The potential meaning of a given category is, in fact, the sum of the common parts of its actual meanings in various contexts of use. An attempt to identify some potential meaning without considering all the actual occurrences of the category will be futile.

Certain specialised parts of actual meanings are not covered by a potential meaning statement, although in characterising the distributional value of a given category these parts are just as significant as the more general components.

It is also important to remember that not all the general potential meaning of a category will be relevant in each occurrence.

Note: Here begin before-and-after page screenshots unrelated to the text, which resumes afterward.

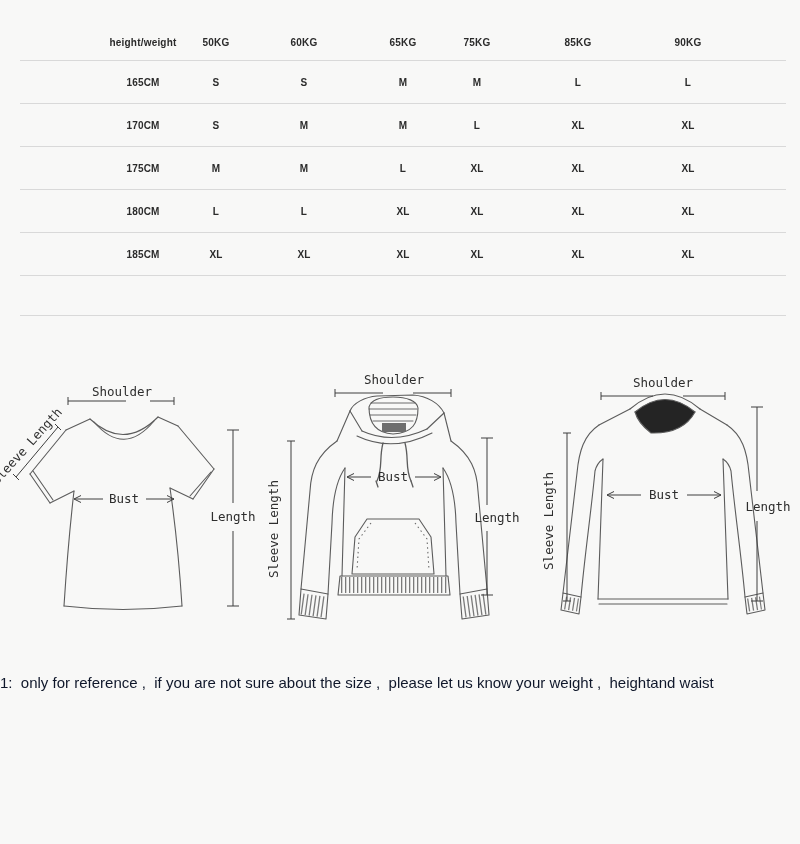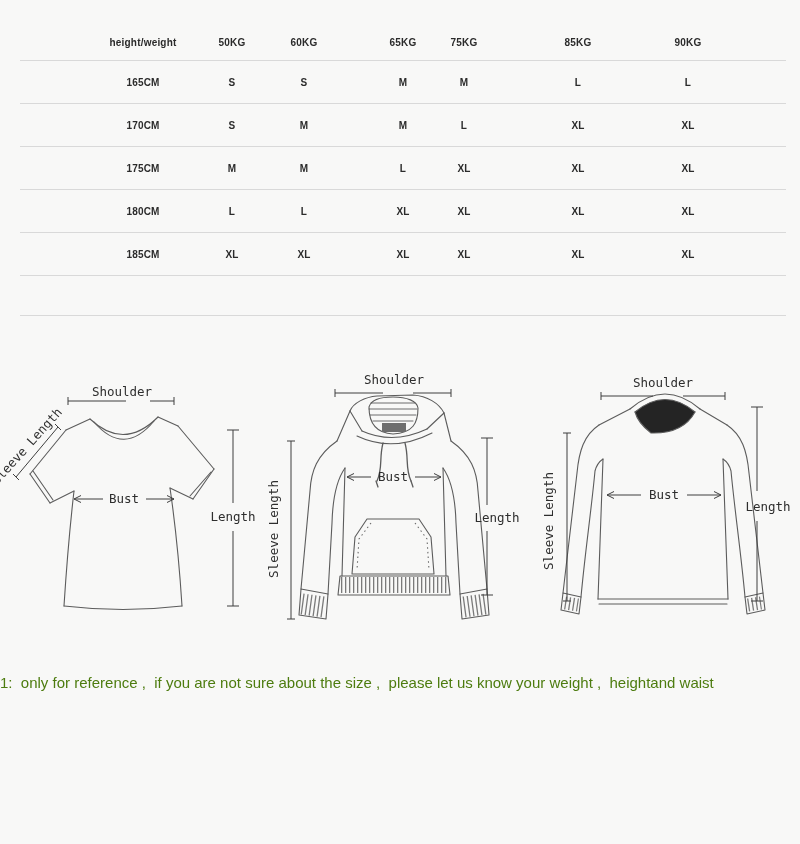"50KG" .c1 { left: 212px -> 196px }
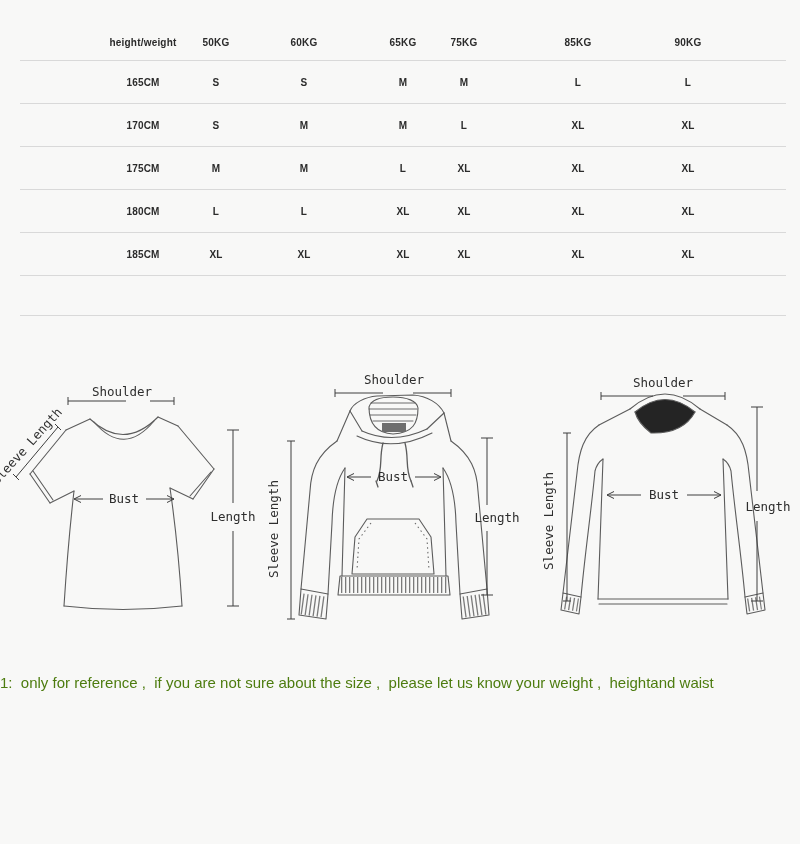"75KG" .c4 { left: 444px -> 457px }
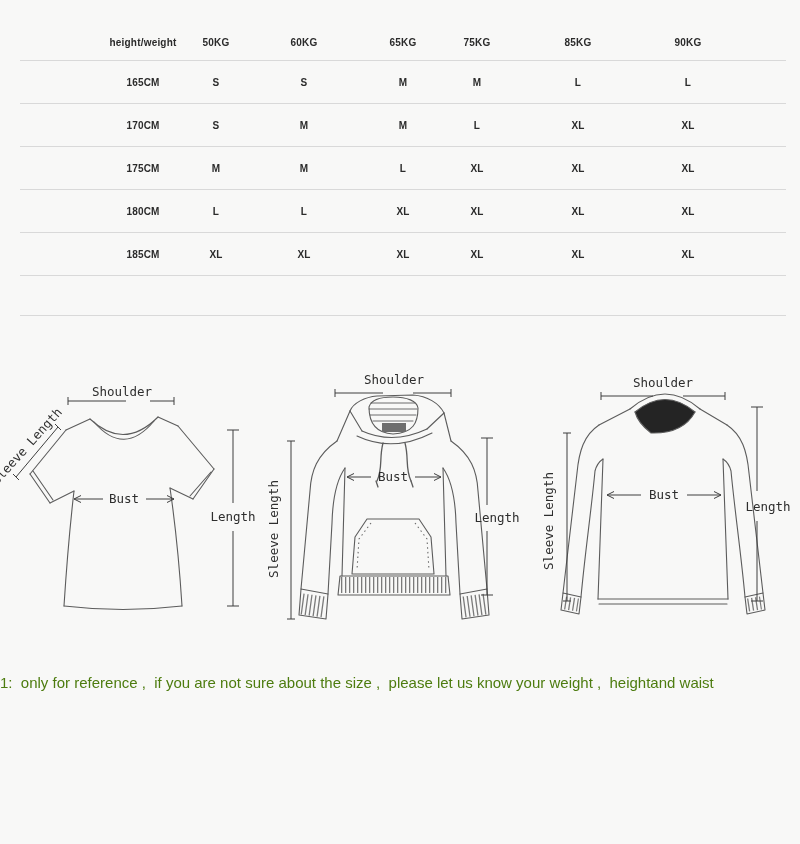"1: only for reference ," .notes { color: #4d7c0f -> #0f172a }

This, however, must be taken with much reservation, for indeed it is hardly possible to make potential meaning statements that would apply to each occurrence of a certain category. The meaningful segmentations may vary from sentence to sentence.

A distinction that is relevant to one occurrence of the pattern may sometimes have no bearing at all on another use.

Borderline cases will be found in clauses introduced by the conjunctive word while used in some contexts with the implication of contrast rather than temporal relations.

Difficulties of grammatical analysis sometimes arise in sentences with the coordinative conjunctions yet and so.

Variation in the functional level of clauses introduced by such connectives is always signalled by the lexico-grammatical organisation of the whole sentence, the meaning of the connective word itself, in particular. What may sometimes be ambiguous in the written language is made clear in spoken language by the terminal pauses of intonation which will always show how the components of the utterance group themselves in each context.

ASYNDETON

There is another type of syntactic addition which gets along without any connection at all. Clauses juxtaposed in this way are not attached to one another in any grammatical way, they simply abut against each other, they make contact but are not connected. Grammar books differ in identifying the linguistic essence of such syntactic structures. According to the traditional angle of view, they are classified in most languages into compound and complex sentences.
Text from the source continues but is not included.